— WHAT YOU SHOULD DO —
Using the records below, write out only the lines from the line containing "text: 2013-12-14 ->" up to and including the line containing "teksty mają w", exactly, with no pictures.

— DATA EXTRACT —
*** Block opens ***
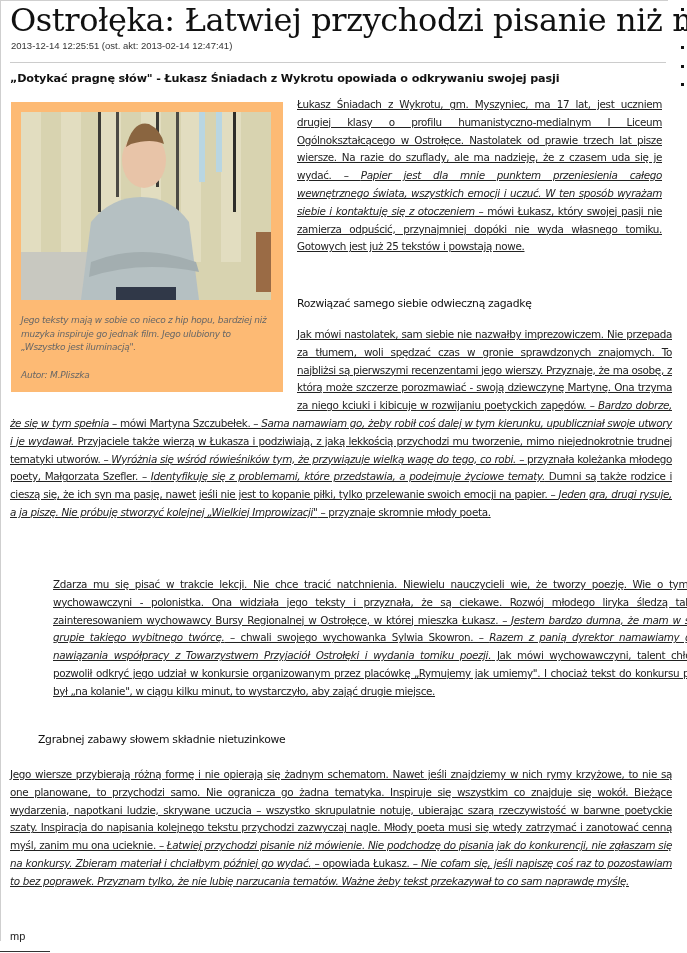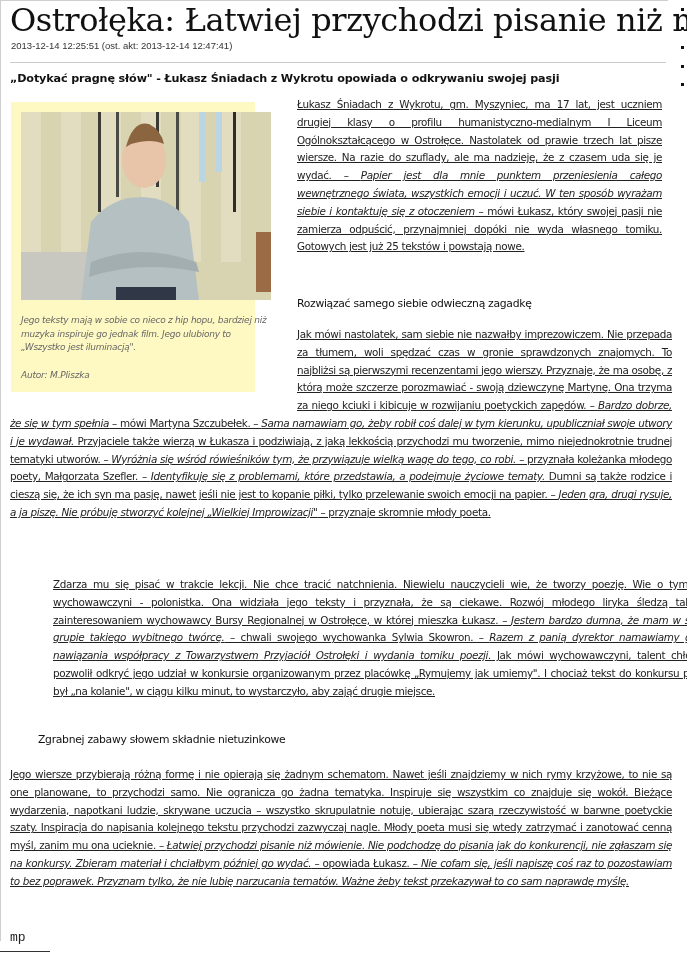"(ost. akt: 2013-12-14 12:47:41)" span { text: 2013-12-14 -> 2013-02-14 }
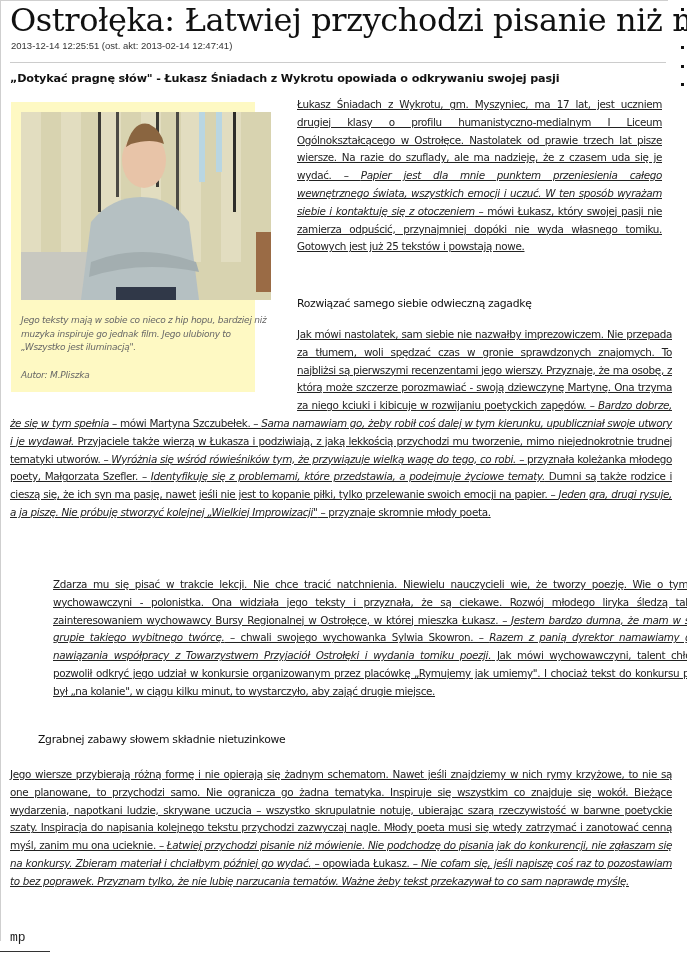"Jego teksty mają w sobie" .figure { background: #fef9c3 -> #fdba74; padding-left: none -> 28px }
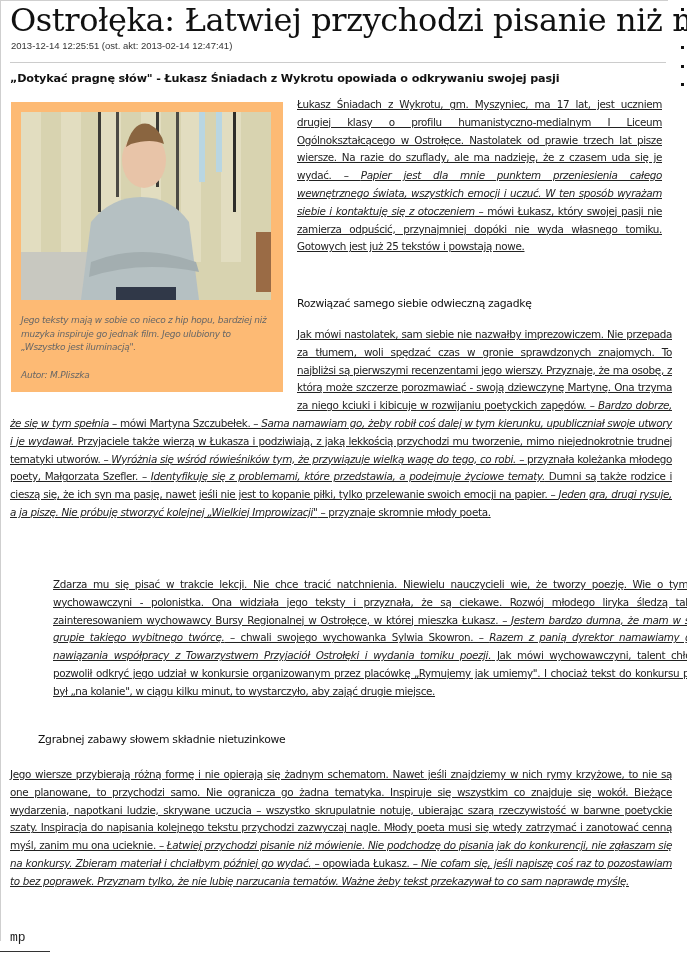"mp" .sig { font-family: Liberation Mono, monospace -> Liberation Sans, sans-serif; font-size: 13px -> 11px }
*** Block closes ***
*** Block opens ***
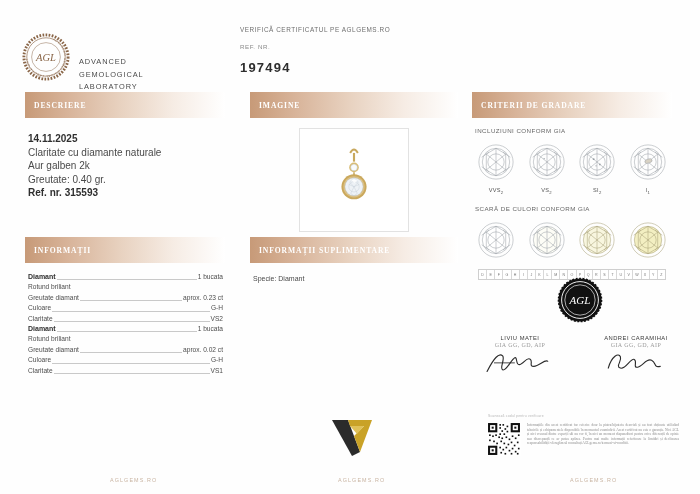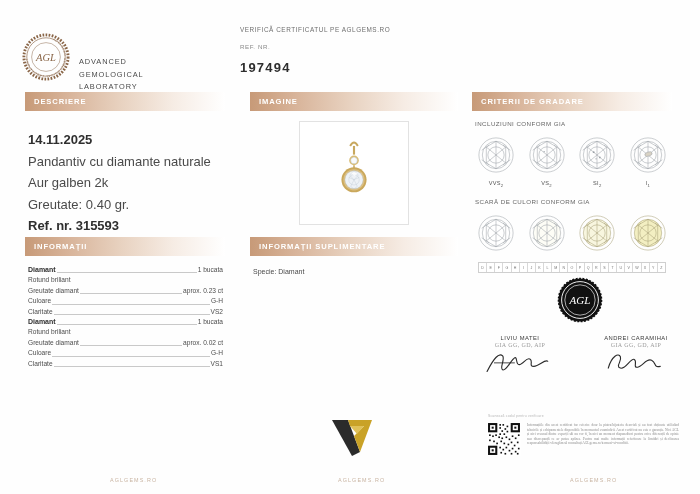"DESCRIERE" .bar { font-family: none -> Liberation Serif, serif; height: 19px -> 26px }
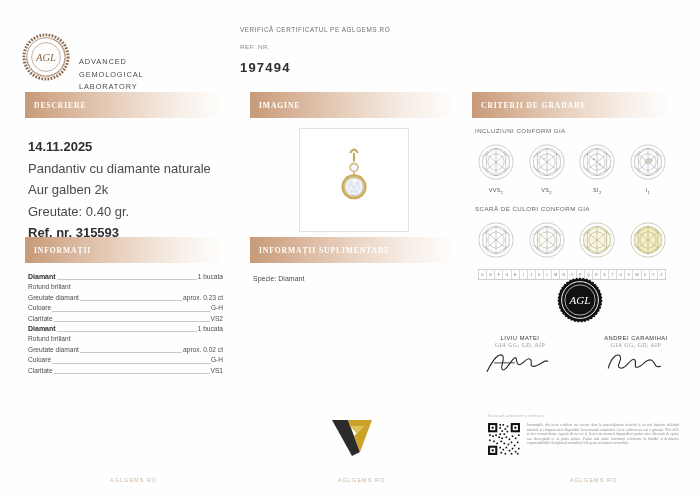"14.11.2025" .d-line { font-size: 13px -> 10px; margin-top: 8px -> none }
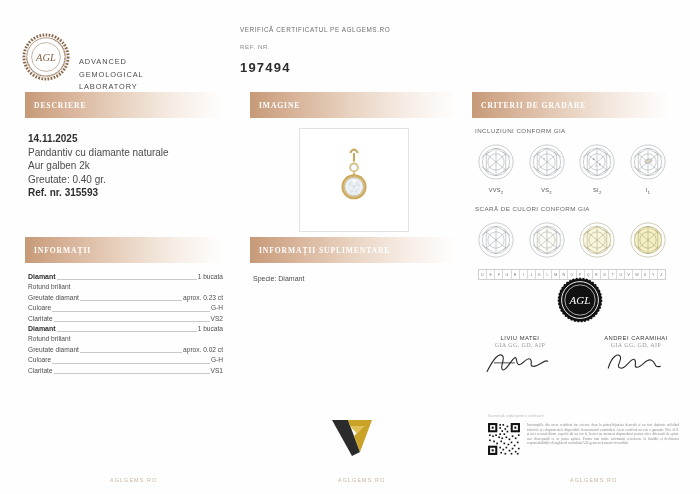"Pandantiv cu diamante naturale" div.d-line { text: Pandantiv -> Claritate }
*** Block closes ***
— RESPONSE FOR THIS EXERCISE —
"(ost. akt: 2013-12-14 12:47:41)" span { text: 2013-12-14 -> 2013-02-14 }
"Jego teksty mają w sobie" .figure { background: #fef9c3 -> #fdba74; padding-left: none -> 28px }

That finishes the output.